• [Saved data entries]:
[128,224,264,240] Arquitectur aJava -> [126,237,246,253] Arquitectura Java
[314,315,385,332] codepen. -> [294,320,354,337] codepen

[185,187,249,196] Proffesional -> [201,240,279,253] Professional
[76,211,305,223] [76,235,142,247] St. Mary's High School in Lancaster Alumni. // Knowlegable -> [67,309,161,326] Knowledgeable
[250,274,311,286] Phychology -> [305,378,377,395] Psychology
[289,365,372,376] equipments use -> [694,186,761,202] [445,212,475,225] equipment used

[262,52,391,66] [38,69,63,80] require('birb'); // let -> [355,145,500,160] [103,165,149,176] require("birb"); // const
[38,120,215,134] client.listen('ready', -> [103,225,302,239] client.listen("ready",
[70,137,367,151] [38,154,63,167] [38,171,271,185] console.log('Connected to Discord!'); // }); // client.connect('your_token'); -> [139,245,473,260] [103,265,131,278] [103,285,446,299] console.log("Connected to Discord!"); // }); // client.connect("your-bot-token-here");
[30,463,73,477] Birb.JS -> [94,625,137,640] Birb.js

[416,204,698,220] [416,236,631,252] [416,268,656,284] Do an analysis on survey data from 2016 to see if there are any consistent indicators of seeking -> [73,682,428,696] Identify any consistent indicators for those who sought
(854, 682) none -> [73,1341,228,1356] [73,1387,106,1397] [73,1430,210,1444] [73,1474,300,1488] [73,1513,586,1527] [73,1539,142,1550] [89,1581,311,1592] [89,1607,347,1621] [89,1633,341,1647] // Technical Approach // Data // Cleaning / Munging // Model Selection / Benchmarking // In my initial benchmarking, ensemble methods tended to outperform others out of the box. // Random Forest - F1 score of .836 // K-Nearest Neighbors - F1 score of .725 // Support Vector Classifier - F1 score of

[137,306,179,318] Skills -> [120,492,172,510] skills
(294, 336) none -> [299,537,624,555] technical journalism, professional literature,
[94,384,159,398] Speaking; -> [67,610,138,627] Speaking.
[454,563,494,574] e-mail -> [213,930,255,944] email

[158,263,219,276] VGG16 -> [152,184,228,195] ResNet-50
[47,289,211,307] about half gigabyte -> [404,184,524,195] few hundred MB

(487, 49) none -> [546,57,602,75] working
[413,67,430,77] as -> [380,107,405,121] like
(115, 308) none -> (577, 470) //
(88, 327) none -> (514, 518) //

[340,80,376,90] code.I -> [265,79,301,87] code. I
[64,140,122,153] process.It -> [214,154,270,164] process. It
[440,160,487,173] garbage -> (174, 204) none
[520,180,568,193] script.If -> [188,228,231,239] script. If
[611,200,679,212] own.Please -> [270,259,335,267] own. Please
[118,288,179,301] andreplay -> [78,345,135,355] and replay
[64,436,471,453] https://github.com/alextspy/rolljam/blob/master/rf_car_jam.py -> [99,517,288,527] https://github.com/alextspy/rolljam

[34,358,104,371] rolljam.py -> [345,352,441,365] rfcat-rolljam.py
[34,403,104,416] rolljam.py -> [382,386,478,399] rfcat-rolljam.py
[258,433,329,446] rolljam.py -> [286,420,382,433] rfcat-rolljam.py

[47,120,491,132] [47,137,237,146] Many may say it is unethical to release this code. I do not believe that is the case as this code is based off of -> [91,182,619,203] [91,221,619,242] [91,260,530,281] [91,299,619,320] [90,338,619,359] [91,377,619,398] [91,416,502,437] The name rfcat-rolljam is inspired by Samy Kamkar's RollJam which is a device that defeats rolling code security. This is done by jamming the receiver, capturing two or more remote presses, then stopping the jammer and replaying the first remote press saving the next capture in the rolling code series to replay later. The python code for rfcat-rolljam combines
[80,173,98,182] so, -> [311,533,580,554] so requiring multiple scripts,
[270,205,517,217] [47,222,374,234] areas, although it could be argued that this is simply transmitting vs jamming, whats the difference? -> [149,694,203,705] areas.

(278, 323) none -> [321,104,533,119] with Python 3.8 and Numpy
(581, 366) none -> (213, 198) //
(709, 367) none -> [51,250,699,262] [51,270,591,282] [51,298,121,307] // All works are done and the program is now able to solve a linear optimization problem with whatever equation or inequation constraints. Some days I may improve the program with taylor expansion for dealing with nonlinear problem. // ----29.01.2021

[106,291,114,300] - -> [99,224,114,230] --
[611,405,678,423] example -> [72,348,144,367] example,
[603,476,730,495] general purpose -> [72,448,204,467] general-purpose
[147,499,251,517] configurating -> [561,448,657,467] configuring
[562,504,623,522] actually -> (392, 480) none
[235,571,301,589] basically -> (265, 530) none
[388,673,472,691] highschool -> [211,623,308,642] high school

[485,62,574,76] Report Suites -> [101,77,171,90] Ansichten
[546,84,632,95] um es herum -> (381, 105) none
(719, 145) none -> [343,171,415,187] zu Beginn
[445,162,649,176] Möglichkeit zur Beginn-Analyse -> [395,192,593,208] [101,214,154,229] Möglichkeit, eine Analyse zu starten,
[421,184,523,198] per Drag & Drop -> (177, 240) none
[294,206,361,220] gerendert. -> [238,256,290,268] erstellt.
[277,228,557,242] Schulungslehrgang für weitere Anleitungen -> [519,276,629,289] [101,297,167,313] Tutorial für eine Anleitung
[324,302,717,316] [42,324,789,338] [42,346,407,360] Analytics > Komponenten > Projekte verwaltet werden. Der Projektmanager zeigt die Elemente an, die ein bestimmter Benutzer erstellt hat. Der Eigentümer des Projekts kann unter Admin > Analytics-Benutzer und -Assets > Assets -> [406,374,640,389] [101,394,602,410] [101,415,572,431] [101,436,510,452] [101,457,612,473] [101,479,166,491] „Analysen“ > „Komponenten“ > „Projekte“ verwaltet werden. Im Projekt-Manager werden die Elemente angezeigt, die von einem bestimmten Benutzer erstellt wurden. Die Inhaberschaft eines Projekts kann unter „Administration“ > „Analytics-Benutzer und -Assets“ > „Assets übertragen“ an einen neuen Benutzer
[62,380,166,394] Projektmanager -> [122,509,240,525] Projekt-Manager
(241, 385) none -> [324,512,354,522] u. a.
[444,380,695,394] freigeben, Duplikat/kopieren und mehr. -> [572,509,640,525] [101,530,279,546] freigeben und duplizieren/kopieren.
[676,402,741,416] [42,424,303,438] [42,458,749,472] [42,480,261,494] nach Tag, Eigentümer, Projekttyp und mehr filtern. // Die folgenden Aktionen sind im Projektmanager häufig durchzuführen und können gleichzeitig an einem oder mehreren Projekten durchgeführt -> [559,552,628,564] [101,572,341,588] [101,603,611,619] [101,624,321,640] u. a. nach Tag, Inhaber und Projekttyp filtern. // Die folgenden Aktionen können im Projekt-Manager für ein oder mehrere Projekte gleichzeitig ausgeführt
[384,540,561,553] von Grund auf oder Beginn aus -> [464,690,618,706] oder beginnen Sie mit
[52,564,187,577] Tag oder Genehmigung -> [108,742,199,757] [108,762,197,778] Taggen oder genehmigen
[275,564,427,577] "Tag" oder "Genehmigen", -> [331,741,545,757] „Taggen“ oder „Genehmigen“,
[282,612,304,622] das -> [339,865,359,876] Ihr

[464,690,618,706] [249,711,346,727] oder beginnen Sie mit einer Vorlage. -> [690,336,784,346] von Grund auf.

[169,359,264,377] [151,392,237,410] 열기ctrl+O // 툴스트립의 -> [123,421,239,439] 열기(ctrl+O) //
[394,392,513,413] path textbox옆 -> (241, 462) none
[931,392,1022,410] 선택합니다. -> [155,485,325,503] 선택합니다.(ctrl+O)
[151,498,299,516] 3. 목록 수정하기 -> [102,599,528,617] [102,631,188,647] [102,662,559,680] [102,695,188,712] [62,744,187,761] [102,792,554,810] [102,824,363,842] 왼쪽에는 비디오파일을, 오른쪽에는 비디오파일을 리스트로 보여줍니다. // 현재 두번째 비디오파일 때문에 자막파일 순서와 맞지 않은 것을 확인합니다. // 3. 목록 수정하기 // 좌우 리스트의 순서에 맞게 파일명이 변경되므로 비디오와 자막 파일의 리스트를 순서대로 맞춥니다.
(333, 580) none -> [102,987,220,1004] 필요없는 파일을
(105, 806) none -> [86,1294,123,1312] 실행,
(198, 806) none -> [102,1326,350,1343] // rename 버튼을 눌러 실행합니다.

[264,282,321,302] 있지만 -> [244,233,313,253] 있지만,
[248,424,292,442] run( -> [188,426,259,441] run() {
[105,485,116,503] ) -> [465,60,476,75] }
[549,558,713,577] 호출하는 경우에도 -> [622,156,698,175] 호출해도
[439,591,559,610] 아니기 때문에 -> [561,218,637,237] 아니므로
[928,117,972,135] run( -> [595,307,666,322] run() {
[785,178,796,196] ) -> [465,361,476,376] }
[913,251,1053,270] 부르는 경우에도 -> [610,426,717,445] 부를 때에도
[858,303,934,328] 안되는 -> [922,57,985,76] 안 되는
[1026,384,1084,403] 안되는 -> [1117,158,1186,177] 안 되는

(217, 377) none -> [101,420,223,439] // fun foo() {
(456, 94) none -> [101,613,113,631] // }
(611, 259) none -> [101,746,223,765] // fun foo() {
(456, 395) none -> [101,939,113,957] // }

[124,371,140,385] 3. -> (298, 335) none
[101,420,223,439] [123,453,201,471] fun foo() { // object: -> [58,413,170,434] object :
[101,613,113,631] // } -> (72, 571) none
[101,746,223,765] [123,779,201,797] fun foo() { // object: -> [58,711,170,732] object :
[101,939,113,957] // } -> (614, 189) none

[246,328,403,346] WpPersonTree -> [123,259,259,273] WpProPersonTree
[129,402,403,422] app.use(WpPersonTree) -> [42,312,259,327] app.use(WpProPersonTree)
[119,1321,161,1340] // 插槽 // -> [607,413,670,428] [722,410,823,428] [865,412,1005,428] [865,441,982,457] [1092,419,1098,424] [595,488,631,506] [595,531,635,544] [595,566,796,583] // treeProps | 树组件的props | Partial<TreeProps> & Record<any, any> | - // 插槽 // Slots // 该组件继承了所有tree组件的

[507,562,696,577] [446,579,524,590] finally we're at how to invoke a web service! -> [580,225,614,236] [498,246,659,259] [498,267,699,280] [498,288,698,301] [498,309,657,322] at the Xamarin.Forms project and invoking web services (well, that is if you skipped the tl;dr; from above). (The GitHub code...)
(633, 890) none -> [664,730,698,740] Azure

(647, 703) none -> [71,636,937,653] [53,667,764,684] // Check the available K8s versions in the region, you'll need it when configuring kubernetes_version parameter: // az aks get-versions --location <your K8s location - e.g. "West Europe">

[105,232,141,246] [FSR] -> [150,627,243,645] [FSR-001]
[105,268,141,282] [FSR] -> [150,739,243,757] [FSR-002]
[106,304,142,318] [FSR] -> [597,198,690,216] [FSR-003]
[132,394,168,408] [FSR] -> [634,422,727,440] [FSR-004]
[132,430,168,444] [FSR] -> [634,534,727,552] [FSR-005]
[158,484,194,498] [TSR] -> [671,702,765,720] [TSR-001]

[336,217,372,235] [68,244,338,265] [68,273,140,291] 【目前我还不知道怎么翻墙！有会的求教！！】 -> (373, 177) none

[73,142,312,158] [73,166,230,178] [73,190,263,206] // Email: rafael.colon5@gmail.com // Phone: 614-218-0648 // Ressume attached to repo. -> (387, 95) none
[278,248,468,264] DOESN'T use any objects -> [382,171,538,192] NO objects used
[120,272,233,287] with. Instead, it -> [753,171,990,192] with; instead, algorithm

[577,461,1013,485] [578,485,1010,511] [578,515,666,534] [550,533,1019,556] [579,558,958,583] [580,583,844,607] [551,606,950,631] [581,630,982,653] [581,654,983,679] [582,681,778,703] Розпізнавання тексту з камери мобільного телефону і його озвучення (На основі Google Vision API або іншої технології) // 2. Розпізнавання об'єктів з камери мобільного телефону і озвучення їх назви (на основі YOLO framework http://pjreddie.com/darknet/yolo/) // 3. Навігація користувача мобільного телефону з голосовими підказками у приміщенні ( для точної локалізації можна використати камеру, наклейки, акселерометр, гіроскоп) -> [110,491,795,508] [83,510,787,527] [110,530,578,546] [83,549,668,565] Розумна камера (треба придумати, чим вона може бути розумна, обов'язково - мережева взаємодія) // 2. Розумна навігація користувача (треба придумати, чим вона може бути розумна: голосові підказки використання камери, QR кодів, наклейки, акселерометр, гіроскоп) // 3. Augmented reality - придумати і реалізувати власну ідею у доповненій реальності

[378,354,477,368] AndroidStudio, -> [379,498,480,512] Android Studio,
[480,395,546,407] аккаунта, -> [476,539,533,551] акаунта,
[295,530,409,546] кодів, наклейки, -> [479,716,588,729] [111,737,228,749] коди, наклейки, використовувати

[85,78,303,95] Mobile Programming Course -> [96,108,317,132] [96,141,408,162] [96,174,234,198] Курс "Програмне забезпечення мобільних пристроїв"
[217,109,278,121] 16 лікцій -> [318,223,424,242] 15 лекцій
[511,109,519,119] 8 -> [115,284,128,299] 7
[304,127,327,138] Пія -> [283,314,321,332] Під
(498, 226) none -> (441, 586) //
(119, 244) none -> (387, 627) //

• [Required work]:
Within the entries, find all lines holding "used" and copy each one.

• [Solved exercise]:
[289,365,372,376] equipments use -> [694,186,761,202] [445,212,475,225] equipment used
[278,248,468,264] DOESN'T use any objects -> [382,171,538,192] NO objects used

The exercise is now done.